*** Opening Data listing ***

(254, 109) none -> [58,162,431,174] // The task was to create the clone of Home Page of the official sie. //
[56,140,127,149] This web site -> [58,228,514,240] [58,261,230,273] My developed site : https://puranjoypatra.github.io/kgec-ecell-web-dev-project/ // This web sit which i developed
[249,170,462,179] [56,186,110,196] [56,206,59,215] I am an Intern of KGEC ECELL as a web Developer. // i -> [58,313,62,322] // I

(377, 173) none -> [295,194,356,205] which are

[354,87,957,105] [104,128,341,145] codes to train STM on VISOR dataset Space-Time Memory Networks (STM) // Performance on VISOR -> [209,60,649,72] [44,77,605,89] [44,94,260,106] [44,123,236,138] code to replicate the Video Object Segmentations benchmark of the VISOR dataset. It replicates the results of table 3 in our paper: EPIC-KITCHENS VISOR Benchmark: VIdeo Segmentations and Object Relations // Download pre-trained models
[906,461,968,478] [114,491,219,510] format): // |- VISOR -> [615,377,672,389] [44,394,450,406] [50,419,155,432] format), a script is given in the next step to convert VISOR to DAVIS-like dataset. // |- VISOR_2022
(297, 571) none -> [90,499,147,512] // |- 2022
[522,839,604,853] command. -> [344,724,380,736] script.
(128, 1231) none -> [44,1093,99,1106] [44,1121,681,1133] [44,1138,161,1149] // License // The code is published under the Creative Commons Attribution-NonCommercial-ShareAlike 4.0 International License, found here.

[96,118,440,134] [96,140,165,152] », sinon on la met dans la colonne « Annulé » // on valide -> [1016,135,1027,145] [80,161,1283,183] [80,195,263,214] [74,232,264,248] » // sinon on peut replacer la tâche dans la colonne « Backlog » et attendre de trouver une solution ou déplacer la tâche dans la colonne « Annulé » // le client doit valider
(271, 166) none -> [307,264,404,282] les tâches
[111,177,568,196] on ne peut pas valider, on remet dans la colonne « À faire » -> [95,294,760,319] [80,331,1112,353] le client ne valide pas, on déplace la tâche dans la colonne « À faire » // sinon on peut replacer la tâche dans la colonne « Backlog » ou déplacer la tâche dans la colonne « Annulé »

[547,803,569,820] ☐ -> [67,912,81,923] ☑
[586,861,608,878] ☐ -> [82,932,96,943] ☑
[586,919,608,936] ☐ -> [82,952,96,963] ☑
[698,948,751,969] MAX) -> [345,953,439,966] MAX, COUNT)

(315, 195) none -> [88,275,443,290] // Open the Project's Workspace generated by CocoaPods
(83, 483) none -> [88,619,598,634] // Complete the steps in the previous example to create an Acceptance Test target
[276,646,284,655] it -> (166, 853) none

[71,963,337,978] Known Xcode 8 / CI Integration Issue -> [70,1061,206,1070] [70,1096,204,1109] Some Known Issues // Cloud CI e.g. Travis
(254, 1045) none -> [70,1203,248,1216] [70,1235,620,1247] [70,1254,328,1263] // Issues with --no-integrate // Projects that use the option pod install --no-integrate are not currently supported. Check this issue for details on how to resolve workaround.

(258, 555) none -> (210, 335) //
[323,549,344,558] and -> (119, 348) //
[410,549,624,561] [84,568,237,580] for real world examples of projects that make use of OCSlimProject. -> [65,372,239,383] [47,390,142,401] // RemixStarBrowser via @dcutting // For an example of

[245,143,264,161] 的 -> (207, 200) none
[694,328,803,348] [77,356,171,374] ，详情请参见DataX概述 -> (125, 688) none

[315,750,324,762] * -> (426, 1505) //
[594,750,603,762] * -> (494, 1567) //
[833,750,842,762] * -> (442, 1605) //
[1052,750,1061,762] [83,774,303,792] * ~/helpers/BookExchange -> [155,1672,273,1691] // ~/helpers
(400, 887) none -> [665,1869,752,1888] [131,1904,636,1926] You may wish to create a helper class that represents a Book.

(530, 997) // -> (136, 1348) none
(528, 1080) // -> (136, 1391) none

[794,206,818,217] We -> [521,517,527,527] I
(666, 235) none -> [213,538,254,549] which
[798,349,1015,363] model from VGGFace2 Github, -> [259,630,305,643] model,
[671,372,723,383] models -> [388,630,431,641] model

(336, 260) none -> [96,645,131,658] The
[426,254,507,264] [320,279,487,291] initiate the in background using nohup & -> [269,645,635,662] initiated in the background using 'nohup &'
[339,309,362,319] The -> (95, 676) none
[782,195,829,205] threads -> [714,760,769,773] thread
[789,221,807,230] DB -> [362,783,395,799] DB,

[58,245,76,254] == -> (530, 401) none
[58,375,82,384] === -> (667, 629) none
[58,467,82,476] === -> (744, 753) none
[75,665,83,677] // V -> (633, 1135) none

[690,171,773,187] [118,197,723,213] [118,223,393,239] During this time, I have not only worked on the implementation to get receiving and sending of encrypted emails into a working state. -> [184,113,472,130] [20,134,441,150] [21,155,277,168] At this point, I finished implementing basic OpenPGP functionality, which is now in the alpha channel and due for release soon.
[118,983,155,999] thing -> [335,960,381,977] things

*** Closing Data listing ***

Work order: Please retype all of the records, keeping each line exactly as it is.

Result for this exercise:
(254, 109) none -> [58,162,431,174] // The task was to create the clone of Home Page of the official sie. //
[56,140,127,149] This web site -> [58,228,514,240] [58,261,230,273] My developed site : https://puranjoypatra.github.io/kgec-ecell-web-dev-project/ // This web sit which i developed
[249,170,462,179] [56,186,110,196] [56,206,59,215] I am an Intern of KGEC ECELL as a web Developer. // i -> [58,313,62,322] // I

(377, 173) none -> [295,194,356,205] which are

[354,87,957,105] [104,128,341,145] codes to train STM on VISOR dataset Space-Time Memory Networks (STM) // Performance on VISOR -> [209,60,649,72] [44,77,605,89] [44,94,260,106] [44,123,236,138] code to replicate the Video Object Segmentations benchmark of the VISOR dataset. It replicates the results of table 3 in our paper: EPIC-KITCHENS VISOR Benchmark: VIdeo Segmentations and Object Relations // Download pre-trained models
[906,461,968,478] [114,491,219,510] format): // |- VISOR -> [615,377,672,389] [44,394,450,406] [50,419,155,432] format), a script is given in the next step to convert VISOR to DAVIS-like dataset. // |- VISOR_2022
(297, 571) none -> [90,499,147,512] // |- 2022
[522,839,604,853] command. -> [344,724,380,736] script.
(128, 1231) none -> [44,1093,99,1106] [44,1121,681,1133] [44,1138,161,1149] // License // The code is published under the Creative Commons Attribution-NonCommercial-ShareAlike 4.0 International License, found here.

[96,118,440,134] [96,140,165,152] », sinon on la met dans la colonne « Annulé » // on valide -> [1016,135,1027,145] [80,161,1283,183] [80,195,263,214] [74,232,264,248] » // sinon on peut replacer la tâche dans la colonne « Backlog » et attendre de trouver une solution ou déplacer la tâche dans la colonne « Annulé » // le client doit valider
(271, 166) none -> [307,264,404,282] les tâches
[111,177,568,196] on ne peut pas valider, on remet dans la colonne « À faire » -> [95,294,760,319] [80,331,1112,353] le client ne valide pas, on déplace la tâche dans la colonne « À faire » // sinon on peut replacer la tâche dans la colonne « Backlog » ou déplacer la tâche dans la colonne « Annulé »

[547,803,569,820] ☐ -> [67,912,81,923] ☑
[586,861,608,878] ☐ -> [82,932,96,943] ☑
[586,919,608,936] ☐ -> [82,952,96,963] ☑
[698,948,751,969] MAX) -> [345,953,439,966] MAX, COUNT)

(315, 195) none -> [88,275,443,290] // Open the Project's Workspace generated by CocoaPods
(83, 483) none -> [88,619,598,634] // Complete the steps in the previous example to create an Acceptance Test target
[276,646,284,655] it -> (166, 853) none

[71,963,337,978] Known Xcode 8 / CI Integration Issue -> [70,1061,206,1070] [70,1096,204,1109] Some Known Issues // Cloud CI e.g. Travis
(254, 1045) none -> [70,1203,248,1216] [70,1235,620,1247] [70,1254,328,1263] // Issues with --no-integrate // Projects that use the option pod install --no-integrate are not currently supported. Check this issue for details on how to resolve workaround.

(258, 555) none -> (210, 335) //
[323,549,344,558] and -> (119, 348) //
[410,549,624,561] [84,568,237,580] for real world examples of projects that make use of OCSlimProject. -> [65,372,239,383] [47,390,142,401] // RemixStarBrowser via @dcutting // For an example of

[245,143,264,161] 的 -> (207, 200) none
[694,328,803,348] [77,356,171,374] ，详情请参见DataX概述 -> (125, 688) none

[315,750,324,762] * -> (426, 1505) //
[594,750,603,762] * -> (494, 1567) //
[833,750,842,762] * -> (442, 1605) //
[1052,750,1061,762] [83,774,303,792] * ~/helpers/BookExchange -> [155,1672,273,1691] // ~/helpers
(400, 887) none -> [665,1869,752,1888] [131,1904,636,1926] You may wish to create a helper class that represents a Book.

(530, 997) // -> (136, 1348) none
(528, 1080) // -> (136, 1391) none

[794,206,818,217] We -> [521,517,527,527] I
(666, 235) none -> [213,538,254,549] which
[798,349,1015,363] model from VGGFace2 Github, -> [259,630,305,643] model,
[671,372,723,383] models -> [388,630,431,641] model

(336, 260) none -> [96,645,131,658] The
[426,254,507,264] [320,279,487,291] initiate the in background using nohup & -> [269,645,635,662] initiated in the background using 'nohup &'
[339,309,362,319] The -> (95, 676) none
[782,195,829,205] threads -> [714,760,769,773] thread
[789,221,807,230] DB -> [362,783,395,799] DB,

[58,245,76,254] == -> (530, 401) none
[58,375,82,384] === -> (667, 629) none
[58,467,82,476] === -> (744, 753) none
[75,665,83,677] // V -> (633, 1135) none

[690,171,773,187] [118,197,723,213] [118,223,393,239] During this time, I have not only worked on the implementation to get receiving and sending of encrypted emails into a working state. -> [184,113,472,130] [20,134,441,150] [21,155,277,168] At this point, I finished implementing basic OpenPGP functionality, which is now in the alpha channel and due for release soon.
[118,983,155,999] thing -> [335,960,381,977] things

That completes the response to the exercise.